+++ AVAILABLE DATA +++

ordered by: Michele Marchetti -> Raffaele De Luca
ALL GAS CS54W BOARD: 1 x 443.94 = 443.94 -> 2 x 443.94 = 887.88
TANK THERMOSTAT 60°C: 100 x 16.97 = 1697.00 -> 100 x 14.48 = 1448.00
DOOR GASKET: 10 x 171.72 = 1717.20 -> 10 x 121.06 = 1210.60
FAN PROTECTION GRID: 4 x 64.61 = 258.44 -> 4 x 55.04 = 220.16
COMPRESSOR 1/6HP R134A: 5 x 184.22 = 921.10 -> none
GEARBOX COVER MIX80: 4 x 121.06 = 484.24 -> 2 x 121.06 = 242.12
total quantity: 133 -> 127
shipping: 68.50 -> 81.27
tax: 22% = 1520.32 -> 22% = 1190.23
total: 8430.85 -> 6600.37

+++
+++ AVAILABLE DATA +++

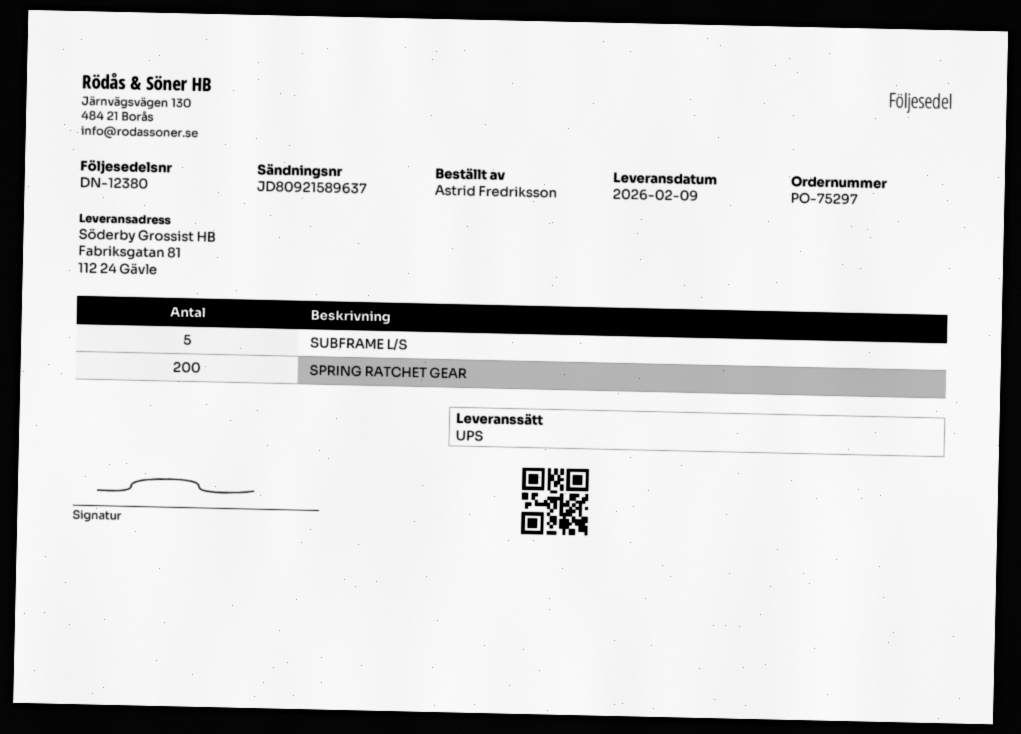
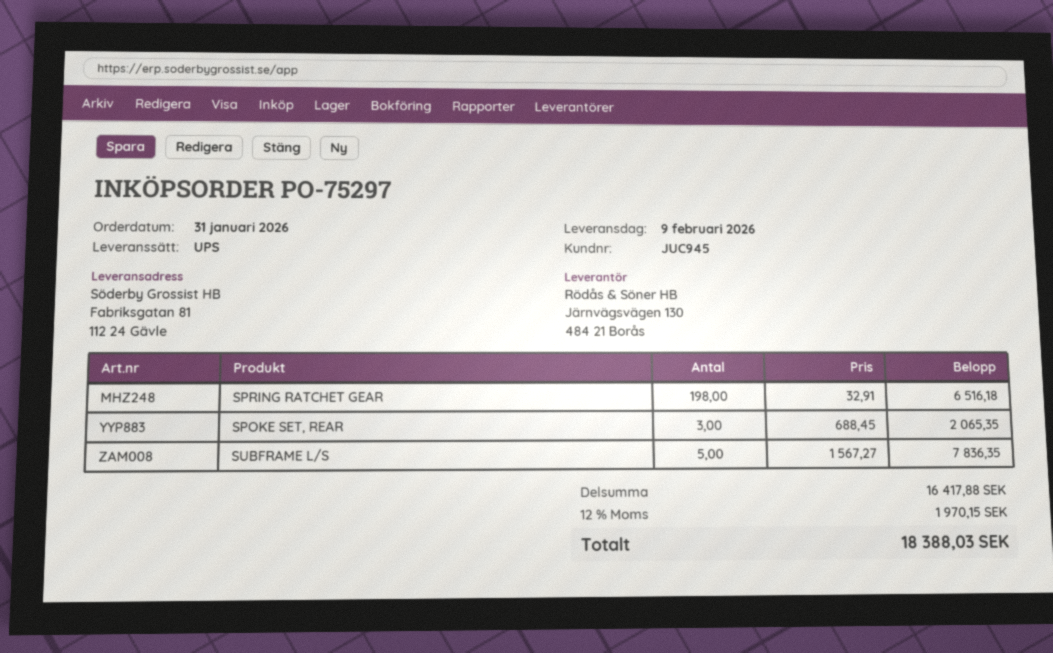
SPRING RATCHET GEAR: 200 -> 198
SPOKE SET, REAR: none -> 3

+++

(PROBLEM REQUIREMENTS)
Take the lines above from the one containing "FAN PROTECTION GRID: 4" down to the one containing "total: 8430.85 -> 6600.37", and transcribe them exactly, both ends included.

(WRITTEN ANSWER)
FAN PROTECTION GRID: 4 x 64.61 = 258.44 -> 4 x 55.04 = 220.16
COMPRESSOR 1/6HP R134A: 5 x 184.22 = 921.10 -> none
GEARBOX COVER MIX80: 4 x 121.06 = 484.24 -> 2 x 121.06 = 242.12
total quantity: 133 -> 127
shipping: 68.50 -> 81.27
tax: 22% = 1520.32 -> 22% = 1190.23
total: 8430.85 -> 6600.37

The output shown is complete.